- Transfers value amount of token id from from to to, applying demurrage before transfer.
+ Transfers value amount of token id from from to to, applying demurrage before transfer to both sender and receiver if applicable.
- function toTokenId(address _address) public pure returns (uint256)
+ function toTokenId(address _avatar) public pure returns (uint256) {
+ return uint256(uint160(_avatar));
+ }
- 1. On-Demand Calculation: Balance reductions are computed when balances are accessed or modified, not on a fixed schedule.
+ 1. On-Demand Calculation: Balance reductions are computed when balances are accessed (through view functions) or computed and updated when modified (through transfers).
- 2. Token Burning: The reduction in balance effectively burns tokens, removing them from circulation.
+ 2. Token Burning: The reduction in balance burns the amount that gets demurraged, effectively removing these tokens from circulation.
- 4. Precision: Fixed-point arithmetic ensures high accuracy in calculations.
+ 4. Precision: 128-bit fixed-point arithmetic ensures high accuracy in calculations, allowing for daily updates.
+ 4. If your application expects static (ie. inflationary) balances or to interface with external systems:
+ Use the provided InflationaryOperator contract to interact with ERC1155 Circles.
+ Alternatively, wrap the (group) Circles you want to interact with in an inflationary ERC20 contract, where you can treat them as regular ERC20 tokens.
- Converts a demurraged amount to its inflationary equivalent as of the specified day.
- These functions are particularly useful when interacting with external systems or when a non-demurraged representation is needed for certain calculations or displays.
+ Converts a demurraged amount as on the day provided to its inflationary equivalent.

* _What the exercise asks_
Taking the entries above, restate exactly those lines that fall between the line with "receiver if applicable." and the line with "- 1. On-Demand", keeping both of those lines too.

* _Solution to this exercise_
+ Transfers value amount of token id from from to to, applying demurrage before transfer to both sender and receiver if applicable.
- function toTokenId(address _address) public pure returns (uint256)
+ function toTokenId(address _avatar) public pure returns (uint256) {
+ return uint256(uint160(_avatar));
+ }
- 1. On-Demand Calculation: Balance reductions are computed when balances are accessed or modified, not on a fixed schedule.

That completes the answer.